**ASSIGNMENT:** Please set down, unchanged, the line containing "- Hvis pasienten reagerer" and all the lines that follow it until the data below ends.

**GIVEN RECORDS:**
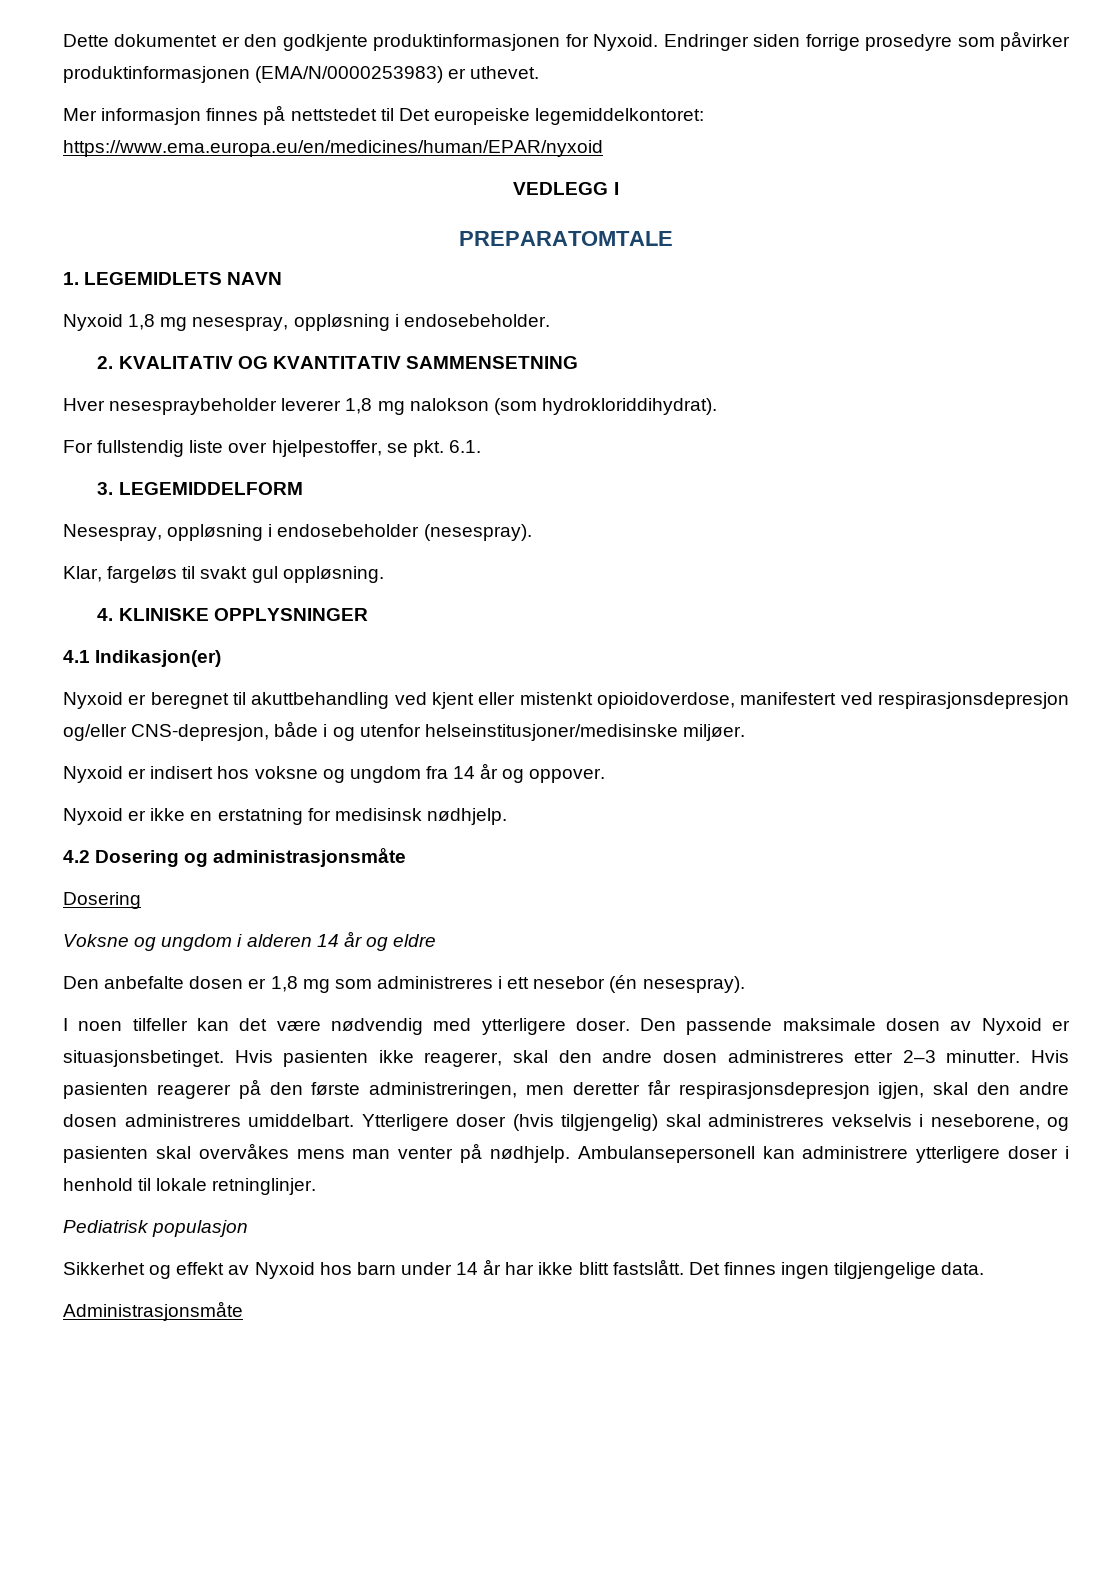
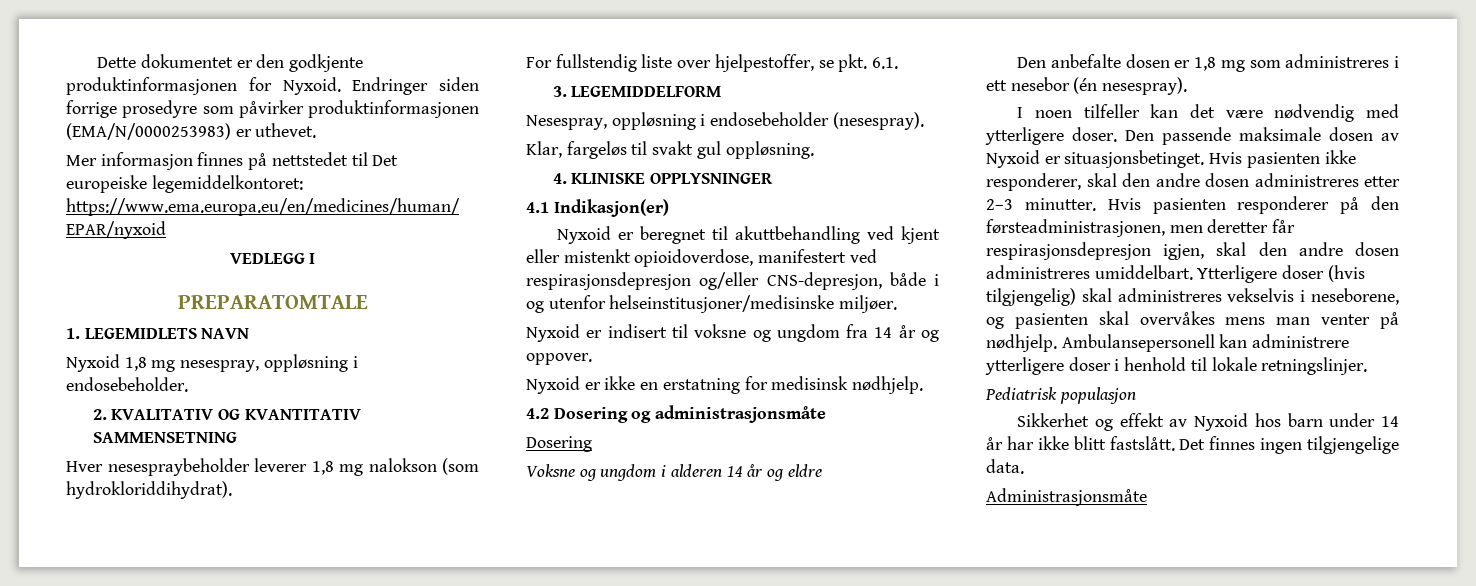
- Nyxoid er indisert hos voksne og ungdom fra 14 år og oppover.
+ Nyxoid er indisert til voksne og ungdom fra 14 år og oppover.
- Hvis pasienten ikke reagerer, skal den andre dosen administreres etter 2–3 minutter.
+ Hvis pasienten ikke responderer, skal den andre dosen administreres etter 2–3 minutter.
- Hvis pasienten reagerer på den første administreringen, men deretter får respirasjonsdepresjon igjen, skal den andre dosen administreres umiddelbart.
+ Hvis pasienten responderer på den førsteadministrasjonen, men deretter får respirasjonsdepresjon igjen, skal den andre dosen administreres umiddelbart.
- Ambulansepersonell kan administrere ytterligere doser i henhold til lokale retninglinjer.
+ Ambulansepersonell kan administrere ytterligere doser i henhold til lokale retningslinjer.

**ANSWER TO THIS PROBLEM:**
- Hvis pasienten reagerer på den første administreringen, men deretter får respirasjonsdepresjon igjen, skal den andre dosen administreres umiddelbart.
+ Hvis pasienten responderer på den førsteadministrasjonen, men deretter får respirasjonsdepresjon igjen, skal den andre dosen administreres umiddelbart.
- Ambulansepersonell kan administrere ytterligere doser i henhold til lokale retninglinjer.
+ Ambulansepersonell kan administrere ytterligere doser i henhold til lokale retningslinjer.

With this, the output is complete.